Ellis becomes the fourth to take a plea deal in Georgia


Jenna Ellis, who toured the country with Rudy Giuliani to testify before bodies with false claims about how the 2020 election was stolen from serial sex abuser Donald Trump (SSAT), has become the fourth of the 19 people charged with conspiracy to overturn the Georgia results to take a plea deal, with terms similar to the other three.

Jenna Ellis, the lawyer for Donald Trump who was also facing criminal charges for attempted election subversion, is taking a plea deal, pleading guilty to one count of aiding and abetting false statements and writings.

In Fulton county on Tuesday, Ellis became the fourth of 19 defendants to plead guilty as part of the wide-ranging racketeering charges into Trump and allies in the 2020 election in Georgia. Last week, both Sidney Powell and Kenneth Chesebro pleaded guilty before their trials were to start. Scott Hall, an Atlanta bail bondsman, has also pleaded guilty.

Ellis pleaded guilty to aiding and abetting false statements and writing. She was sentenced to five years’ probation, ordered to pay $5,000 restitution to the Georgia secretary of state, 100 hours of community service, and to write a letter of apology. She also agreed to cooperate with prosecutors testify truthfully against the remaining defendants in the case.

Ellis came to tears as she addressed the court, saying she was relying on information that more experienced lawyers provided her and should have investigated further. Had she known what she knows now, she said, she would have declined to represent Trump.

She added that she looked back on “the whole experience with deep remorse”.

“I relied on others, including lawyers with many more years of experience than I, to provide me with true and reliable information,” she said. “What I should have done, but did not do, your honor, was make sure that the facts the other lawyers alleged to be true were in fact true. In the frenetic pace of attempting to raise challenges to the election in several states, including Georgia, I failed to do my due diligence.”

Ellis has been an outspoken critic of her former friend in recent months, calling Trump a “malignant narcissist” in an interview back in September.

“I simply can’t support him for elected office again,” Ellis said. “Why I have chosen to distance is because of that frankly malignant narcissistic tendency to simply say that he’s never done anything wrong.”

Her argument is that she was naive and ignorant and allowed herself to be manipulated by others, even though she is a lawyer presumably with some years of experience dealing with shady and manipulative characters.

I figured that she would flip after she began complaining that SSAT was not helping with her legal fees.

Fulton County district attorney Fani Willis seems to be marching steadily along, picking off one defendant after another to defect from SSAT. SSAT must be wondering if any of the remaining 14 defendants will stand with him or if all turn against him.

Comments

  1. ardipithecus says

    The trial judge was worried that they would not be able to find a venue large enough to accommodate all the defendants and their retinues. That worry may have been premature.

  2. jenorafeuer says

    As I mentioned on the previous Sidney Powell post, this is the sort of thing RICO was made for… the people who realize first that they’re in serious trouble peel off and take sweetheart deals while they can, and every one that does makes things worse and worse for those that stay behind.

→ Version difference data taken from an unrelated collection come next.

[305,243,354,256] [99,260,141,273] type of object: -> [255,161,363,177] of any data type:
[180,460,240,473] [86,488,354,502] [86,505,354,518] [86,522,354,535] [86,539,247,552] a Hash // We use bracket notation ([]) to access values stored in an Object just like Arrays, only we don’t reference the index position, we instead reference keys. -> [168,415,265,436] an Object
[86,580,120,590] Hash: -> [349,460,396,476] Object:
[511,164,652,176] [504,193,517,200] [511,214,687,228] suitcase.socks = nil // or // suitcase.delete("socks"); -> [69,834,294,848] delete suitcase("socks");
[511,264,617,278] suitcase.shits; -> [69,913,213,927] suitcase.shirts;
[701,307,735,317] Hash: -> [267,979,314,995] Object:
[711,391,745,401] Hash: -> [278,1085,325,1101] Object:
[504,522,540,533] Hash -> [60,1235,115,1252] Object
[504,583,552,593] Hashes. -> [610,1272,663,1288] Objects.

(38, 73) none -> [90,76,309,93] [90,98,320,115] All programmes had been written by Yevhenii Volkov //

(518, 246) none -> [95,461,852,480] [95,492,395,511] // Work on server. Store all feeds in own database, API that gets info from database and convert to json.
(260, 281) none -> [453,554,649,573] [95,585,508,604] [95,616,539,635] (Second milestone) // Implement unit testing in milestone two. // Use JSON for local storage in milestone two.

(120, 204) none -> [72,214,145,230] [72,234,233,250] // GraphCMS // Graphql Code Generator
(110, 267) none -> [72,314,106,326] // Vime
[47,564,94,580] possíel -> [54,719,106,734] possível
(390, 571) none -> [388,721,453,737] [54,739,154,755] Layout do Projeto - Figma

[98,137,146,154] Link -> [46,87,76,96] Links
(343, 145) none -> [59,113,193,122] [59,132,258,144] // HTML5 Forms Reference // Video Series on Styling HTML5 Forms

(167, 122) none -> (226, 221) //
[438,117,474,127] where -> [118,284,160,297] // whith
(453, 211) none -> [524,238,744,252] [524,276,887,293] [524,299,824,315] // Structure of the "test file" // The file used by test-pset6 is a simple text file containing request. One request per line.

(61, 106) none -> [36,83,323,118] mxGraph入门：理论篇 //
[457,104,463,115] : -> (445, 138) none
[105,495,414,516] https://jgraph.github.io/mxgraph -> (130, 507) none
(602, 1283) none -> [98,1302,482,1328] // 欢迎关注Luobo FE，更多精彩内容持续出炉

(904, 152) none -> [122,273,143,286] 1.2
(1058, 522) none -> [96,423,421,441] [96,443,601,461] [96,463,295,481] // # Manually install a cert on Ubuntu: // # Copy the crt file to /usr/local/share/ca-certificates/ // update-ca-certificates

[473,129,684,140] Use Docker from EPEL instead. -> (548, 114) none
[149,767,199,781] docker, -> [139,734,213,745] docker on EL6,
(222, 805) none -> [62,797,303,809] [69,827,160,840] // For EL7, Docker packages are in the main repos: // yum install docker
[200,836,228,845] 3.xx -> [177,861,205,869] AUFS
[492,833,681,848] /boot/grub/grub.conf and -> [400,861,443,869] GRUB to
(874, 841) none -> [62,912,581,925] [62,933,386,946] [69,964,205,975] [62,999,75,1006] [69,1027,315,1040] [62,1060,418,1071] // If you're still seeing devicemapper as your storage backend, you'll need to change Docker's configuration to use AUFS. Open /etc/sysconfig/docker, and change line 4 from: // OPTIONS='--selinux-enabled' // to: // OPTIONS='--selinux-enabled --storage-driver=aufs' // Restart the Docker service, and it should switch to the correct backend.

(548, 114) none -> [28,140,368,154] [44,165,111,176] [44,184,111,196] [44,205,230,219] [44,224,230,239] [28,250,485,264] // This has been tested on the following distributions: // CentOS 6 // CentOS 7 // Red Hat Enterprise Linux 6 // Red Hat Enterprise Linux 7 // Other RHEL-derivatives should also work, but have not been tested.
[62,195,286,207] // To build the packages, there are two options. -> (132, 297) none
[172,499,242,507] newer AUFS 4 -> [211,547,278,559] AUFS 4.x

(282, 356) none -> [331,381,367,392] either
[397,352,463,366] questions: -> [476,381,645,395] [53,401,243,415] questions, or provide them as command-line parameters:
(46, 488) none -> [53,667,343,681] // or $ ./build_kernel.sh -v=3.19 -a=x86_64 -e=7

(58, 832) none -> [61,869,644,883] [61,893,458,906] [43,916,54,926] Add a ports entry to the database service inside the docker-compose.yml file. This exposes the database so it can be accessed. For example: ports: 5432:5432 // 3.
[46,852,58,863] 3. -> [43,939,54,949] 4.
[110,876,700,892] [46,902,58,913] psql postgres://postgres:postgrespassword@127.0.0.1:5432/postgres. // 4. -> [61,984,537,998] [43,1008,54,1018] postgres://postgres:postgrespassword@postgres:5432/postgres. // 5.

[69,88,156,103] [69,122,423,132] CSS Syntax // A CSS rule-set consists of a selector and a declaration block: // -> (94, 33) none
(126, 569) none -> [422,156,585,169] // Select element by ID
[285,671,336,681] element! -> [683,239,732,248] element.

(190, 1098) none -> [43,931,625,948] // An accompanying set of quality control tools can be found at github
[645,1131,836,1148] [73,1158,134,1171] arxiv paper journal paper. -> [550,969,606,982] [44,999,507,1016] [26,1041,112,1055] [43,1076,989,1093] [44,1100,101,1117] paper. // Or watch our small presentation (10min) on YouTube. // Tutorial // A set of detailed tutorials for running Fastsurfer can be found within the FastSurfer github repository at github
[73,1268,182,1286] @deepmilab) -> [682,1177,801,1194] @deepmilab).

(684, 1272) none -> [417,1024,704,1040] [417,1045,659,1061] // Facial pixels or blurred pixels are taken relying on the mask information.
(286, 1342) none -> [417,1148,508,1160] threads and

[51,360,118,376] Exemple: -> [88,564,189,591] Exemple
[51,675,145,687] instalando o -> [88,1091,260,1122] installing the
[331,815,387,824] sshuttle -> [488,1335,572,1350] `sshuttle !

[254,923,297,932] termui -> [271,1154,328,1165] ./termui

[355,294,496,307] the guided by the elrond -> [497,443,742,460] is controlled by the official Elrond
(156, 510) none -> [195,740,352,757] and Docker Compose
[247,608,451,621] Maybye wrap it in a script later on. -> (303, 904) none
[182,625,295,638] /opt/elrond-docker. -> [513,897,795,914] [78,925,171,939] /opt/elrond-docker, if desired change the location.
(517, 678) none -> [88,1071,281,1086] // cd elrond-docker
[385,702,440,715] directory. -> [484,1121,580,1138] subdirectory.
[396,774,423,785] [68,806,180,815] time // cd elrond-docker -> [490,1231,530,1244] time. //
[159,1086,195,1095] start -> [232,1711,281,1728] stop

    It’s all about weaponizing the fact that there is rarely any real honour amongst thieves.

  3. sonofrojblake says

    I stated early on that I felt Fani Willis had made a mistake in raising so, so many charges against so, so many defendants instead of concentrating (in a Jack Smith stylee) on just a few very, very solid charges and on Trump specifically. It seemed, by comparison to what Smith had done, unfocused and likely to be vulnerable to undue delay, Trump’s signature tactic and really the only thing he’s got at this point.

    Hooee am I ever happy to be wrong. The dominoes are falling. At this point I’m wondering if there’s going to be anyone who doesn’t turn against him.

  4. Matt G says

    jenorafeuer@2- What shocks me is how this racketeering seems just as motivated by cult leader worship as by greed. I don’t think of cults as entities able to grow to tens of millions of members in just a few years. I guess the pump was already primed.

  5. says

    I understand it’s expedient and even necessary but I’m sick of all these lawyers slapping their foreheads and going “lie? I shoulda done due diligence oh woe is me!” Uh, come on, you’re highly educated professionals who tried to steal a country. The court should have had someone play a laugh track when Ellis started sobbing.